> [Exercise]
Would you give again, exactly as written, the lines from the opening of the records to the line with "left:0; width:1253px; height:58px;", that line included and pictures excluded?

> [Entries supplied]
═══

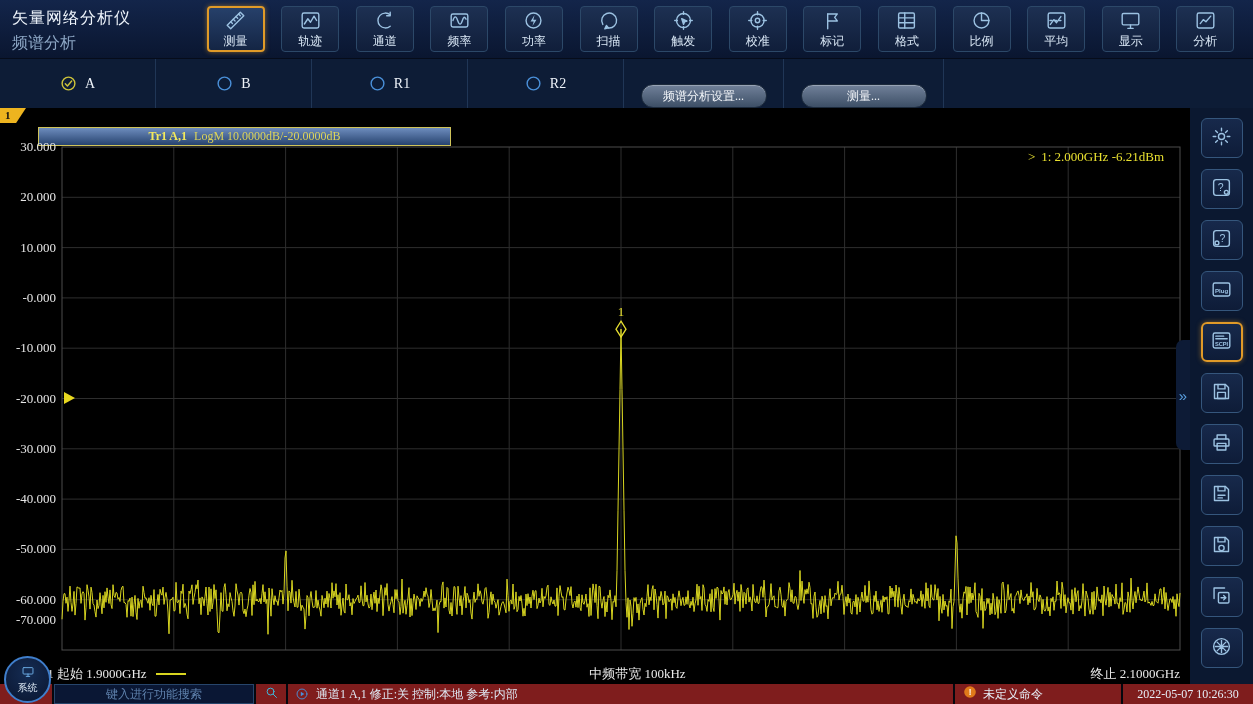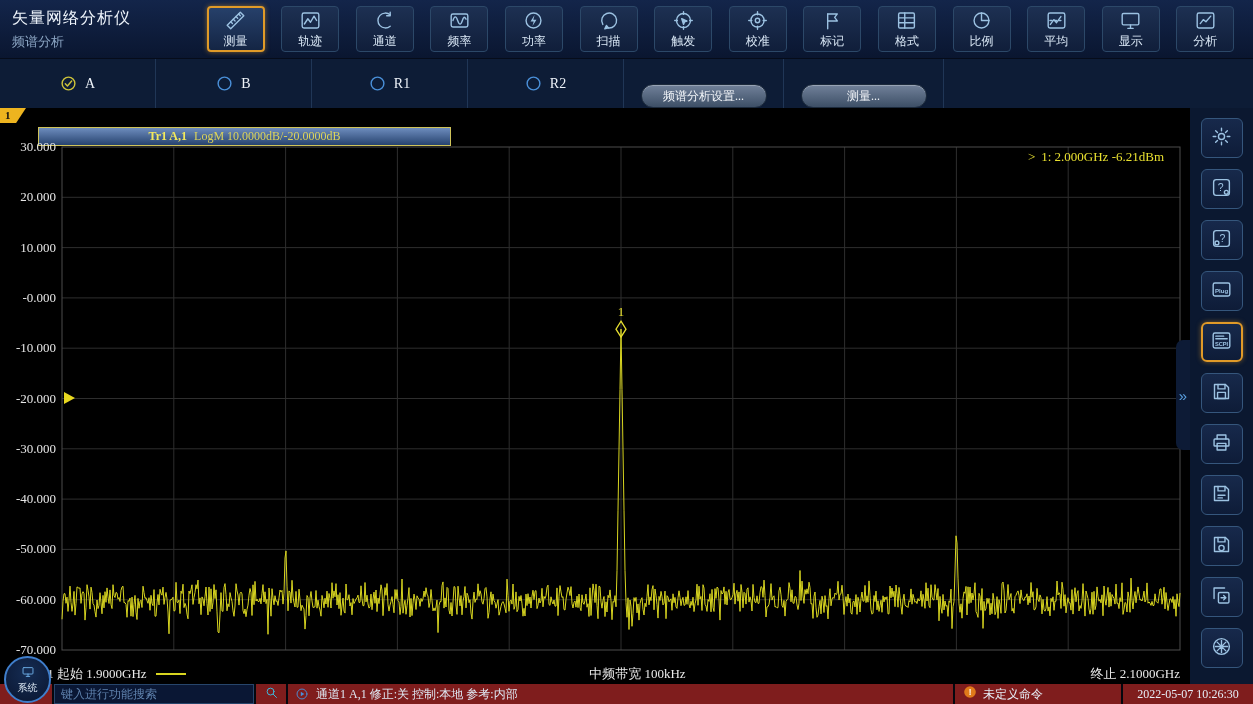--- a/index.html
+++ b/index.html
@@ -7,21 +7,21 @@
   body {
     width:1253px; height:704px; position:relative; overflow:hidden;
     background:#04070e; color:#dce8f4;
     font-family:"Liberation Sans", sans-serif;
   }
   
   .toolbar { position:absolute; top:0; left:0; width:1253px; height:58px;
     background:linear-gradient(180deg,#13254a,#0a1630); display:flex; }
   .title-block { width:188px; padding:8px 0 0 12px; }
   .app-title { font-size:16px; color:#eef4fb; letter-spacing:1px; }
-  .app-subtitle { font-size:13px; color:#8ca6c4; margin-top:4px; }
+  .app-subtitle { font-size:16px; color:#8ca6c4; margin-top:4px; }
   .tb-buttons { flex:1; display:flex; align-items:center; justify-content:space-evenly; padding:0 2px; }
   .tb-btn { width:58px; height:46px; border:1px solid #2c4868; border-radius:4px;
     background:linear-gradient(180deg,#1d3052,#101e3a);
     display:flex; flex-direction:column; align-items:center; justify-content:center; gap:1px; cursor:pointer; }
   .tb-btn.active { border:2px solid #e09a28; background:linear-gradient(180deg,#26406a,#142544);
     box-shadow:0 0 5px rgba(224,154,40,.55); }
   .tb-icon { color:#9cc2e2; height:24px; display:flex; align-items:center; justify-content:center; }
   .tb-label { font-size:12px; color:#d9e7f5; }
   
   .subbar { position:absolute; top:58px; left:0; width:1253px; height:50px;
@@ -74,21 +74,21 @@
     display:flex; align-items:center; justify-content:center; cursor:pointer; flex:0 0 auto; }
   .sb-btn.active { border:2px solid #e09a28; box-shadow:0 0 5px rgba(224,154,40,.5); }
   
   .statusbar { position:absolute; bottom:0; left:0; width:1253px; height:20px;
     background:#04070e; display:flex; gap:2px; align-items:stretch; font-size:12px;
     font-family:"Liberation Serif", serif; }
   .seg { background:#7f1d1d; display:flex; align-items:center; }
   .seg-sys { width:52px; }
   .seg-search { width:200px; border:1px solid #27456b; background:#0a1734; }
   .seg-search input { width:100%; height:100%; background:transparent; border:none; outline:none;
-    color:#cfe0f0; font-size:12px; padding:0 6px; font-family:Liberation Serif, serif; }
+    color:#cfe0f0; font-size:12px; padding:0 6px; font-family:Liberation Serif, serif;text-align:center; }
   .seg-search input::placeholder { color:#5f82ad; }
   .seg-mag { width:30px; justify-content:center; color:#3fb6d9; cursor:pointer; }
   .seg-status { flex:1; padding-left:7px; gap:7px; color:#dfe9f4; }
   .seg-status .st-icon { color:#4a90d9; display:flex; align-items:center; }
   .seg-error { width:166px; gap:6px; padding-left:8px; color:#e6eef7; }
   .seg-time { width:130px; justify-content:center; color:#e6eef7; }
   .sys-btn { position:absolute; left:4px; bottom:1px; width:47px; height:47px; border-radius:50%;
     background:radial-gradient(circle at 50% 35%, #152c53, #0a1630);
     border:2px solid #3f7ecb; z-index:20; display:flex; flex-direction:column;
     align-items:center; justify-content:center; cursor:pointer; }
@@ -315,21 +315,21 @@
   <span class="y-tick" style="top:31px">30.000</span>
   <span class="y-tick" style="top:81px">20.000</span>
   <span class="y-tick" style="top:132px">10.000</span>
   <span class="y-tick" style="top:182px">-0.000</span>
   <span class="y-tick" style="top:232px">-10.000</span>
   <span class="y-tick" style="top:283px">-20.000</span>
   <span class="y-tick" style="top:333px">-30.000</span>
   <span class="y-tick" style="top:383px">-40.000</span>
   <span class="y-tick" style="top:433px">-50.000</span>
   <span class="y-tick" style="top:484px">-60.000</span>
-  <span class="y-tick" style="top:534px">-70.000</span>
+  <span class="y-tick" style="top:504px">-70.000</span>
 
   <div class="marker-readout">
     <span>&gt;</span>
     <span>1: 2.000GHz  -6.21dBm</span>
   </div>
 
   <div class="ref-tri"></div>
 
   <div class="cf cf-left">
     <span>通道 1  起始 1.9000GHz</span>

═══

> [Reply to the task]
--- a/index.html
+++ b/index.html
@@ -7,21 +7,21 @@
   body {
     width:1253px; height:704px; position:relative; overflow:hidden;
     background:#04070e; color:#dce8f4;
     font-family:"Liberation Sans", sans-serif;
   }
   
   .toolbar { position:absolute; top:0; left:0; width:1253px; height:58px;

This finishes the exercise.